*ABOUT THIS TASK*.
Instruction for the data below: set down exactly the lines from the line with "POMODORO: 1 for 1.80 -> 1 for 2.00" to the line with "total: 72.57 -> 67.35", inclusive, and no others.

*RECORDS TO USE*.
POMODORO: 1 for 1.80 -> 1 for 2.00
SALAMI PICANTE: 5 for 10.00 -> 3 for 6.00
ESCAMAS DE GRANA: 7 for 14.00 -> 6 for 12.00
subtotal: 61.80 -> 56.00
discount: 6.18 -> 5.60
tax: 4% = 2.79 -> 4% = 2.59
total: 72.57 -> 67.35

--

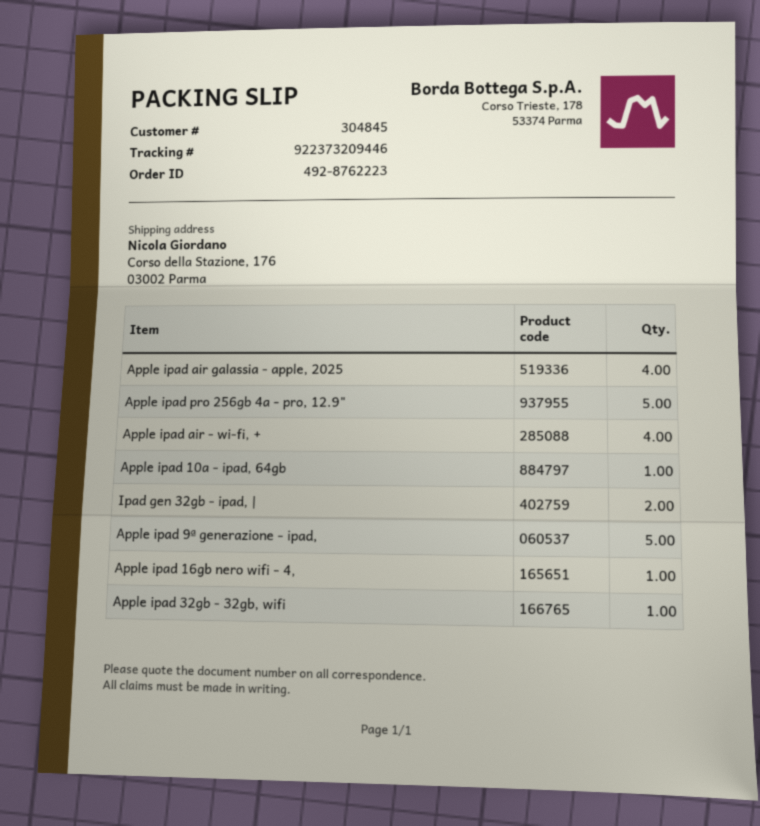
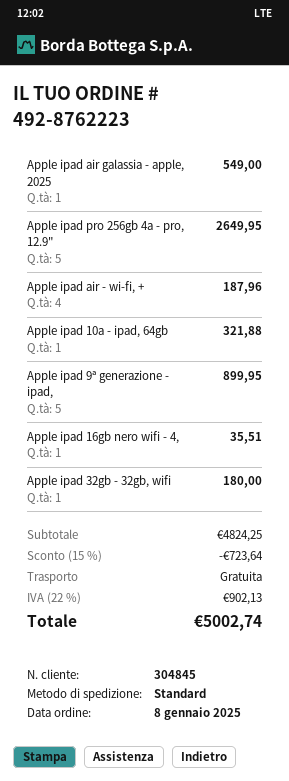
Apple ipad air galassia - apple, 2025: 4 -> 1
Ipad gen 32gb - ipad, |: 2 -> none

...

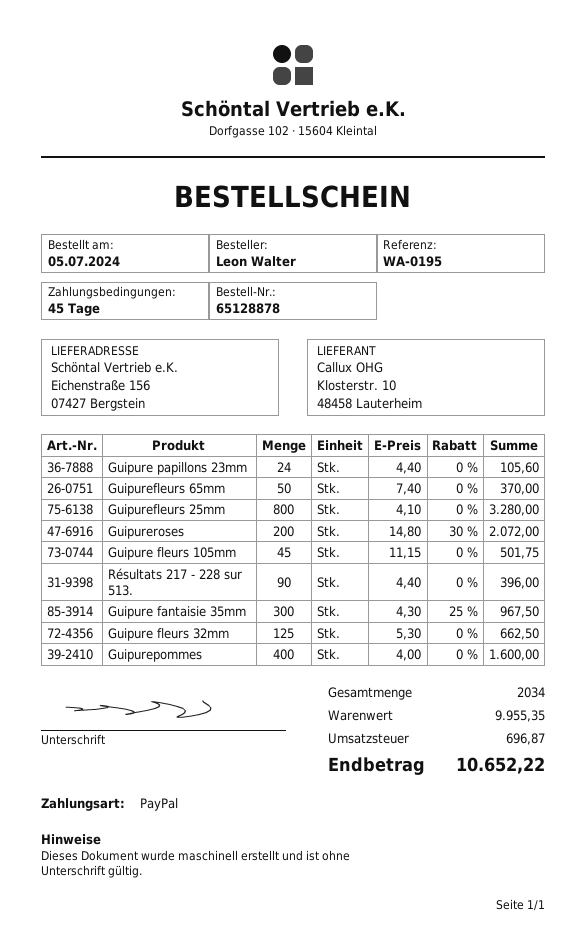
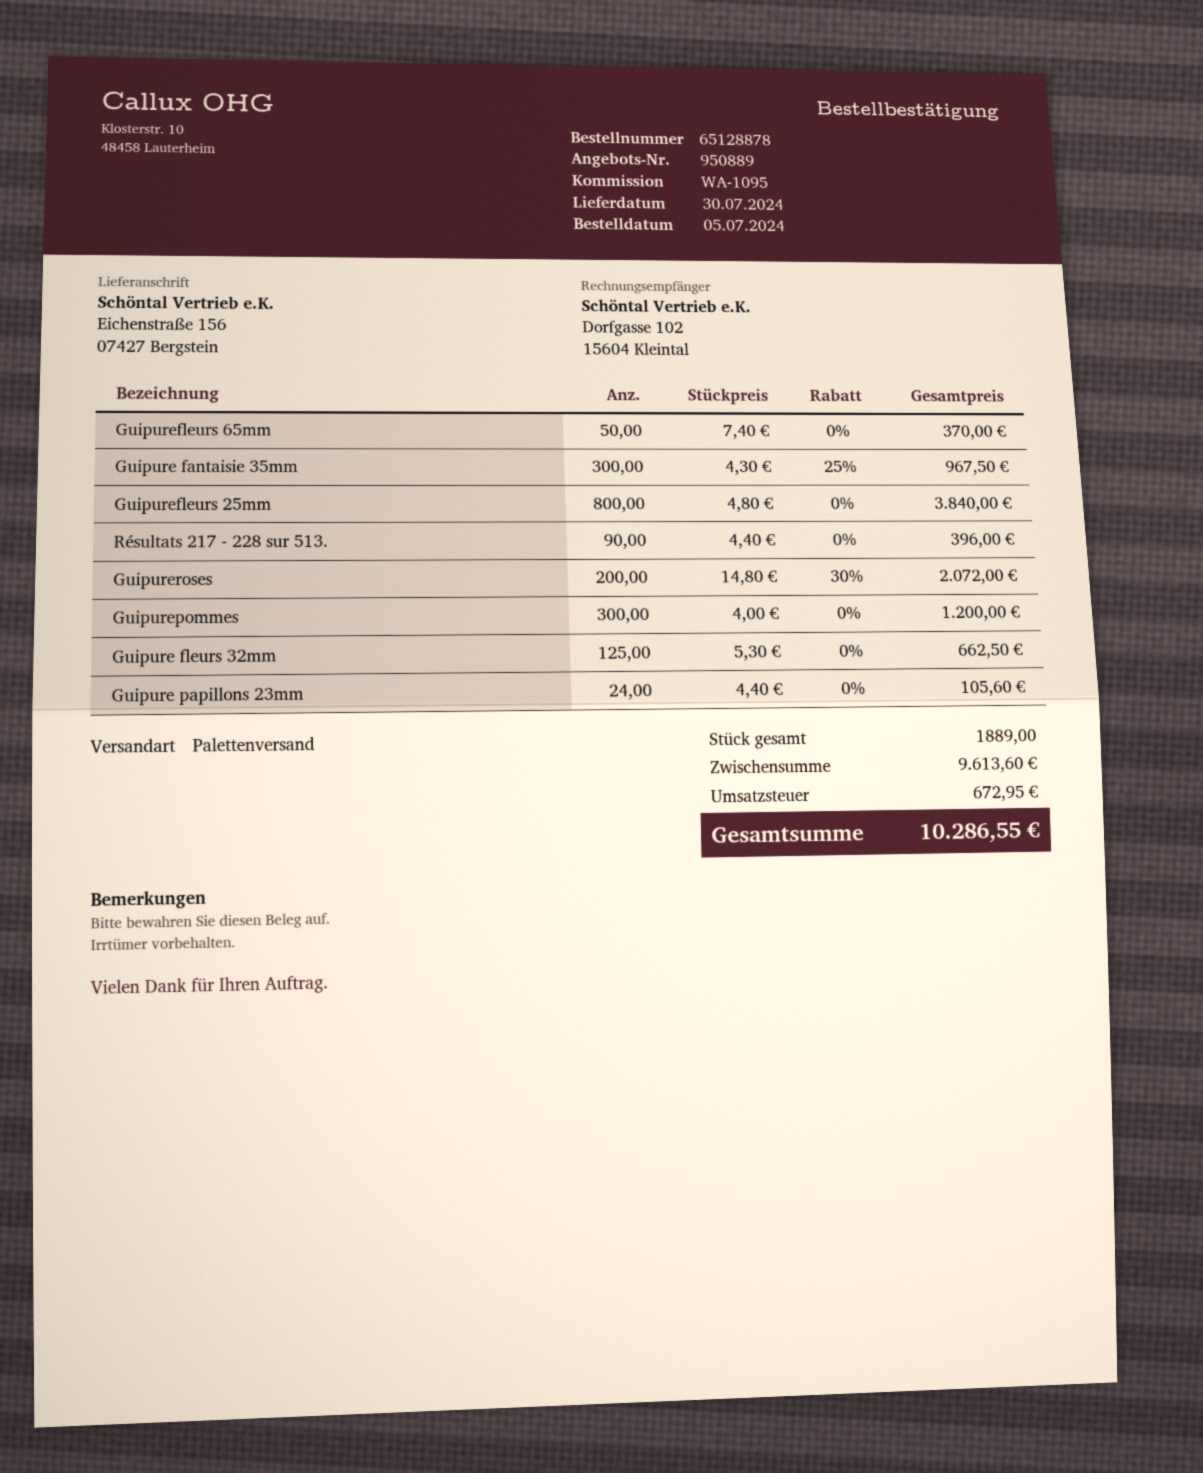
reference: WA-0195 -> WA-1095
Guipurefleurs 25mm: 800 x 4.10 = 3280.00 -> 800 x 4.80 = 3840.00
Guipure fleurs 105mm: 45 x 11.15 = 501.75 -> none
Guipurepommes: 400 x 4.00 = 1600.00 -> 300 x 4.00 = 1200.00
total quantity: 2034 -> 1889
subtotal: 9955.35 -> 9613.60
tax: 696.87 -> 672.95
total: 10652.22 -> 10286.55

*WRITTEN SOLUTION*.
POMODORO: 1 for 1.80 -> 1 for 2.00
SALAMI PICANTE: 5 for 10.00 -> 3 for 6.00
ESCAMAS DE GRANA: 7 for 14.00 -> 6 for 12.00
subtotal: 61.80 -> 56.00
discount: 6.18 -> 5.60
tax: 4% = 2.79 -> 4% = 2.59
total: 72.57 -> 67.35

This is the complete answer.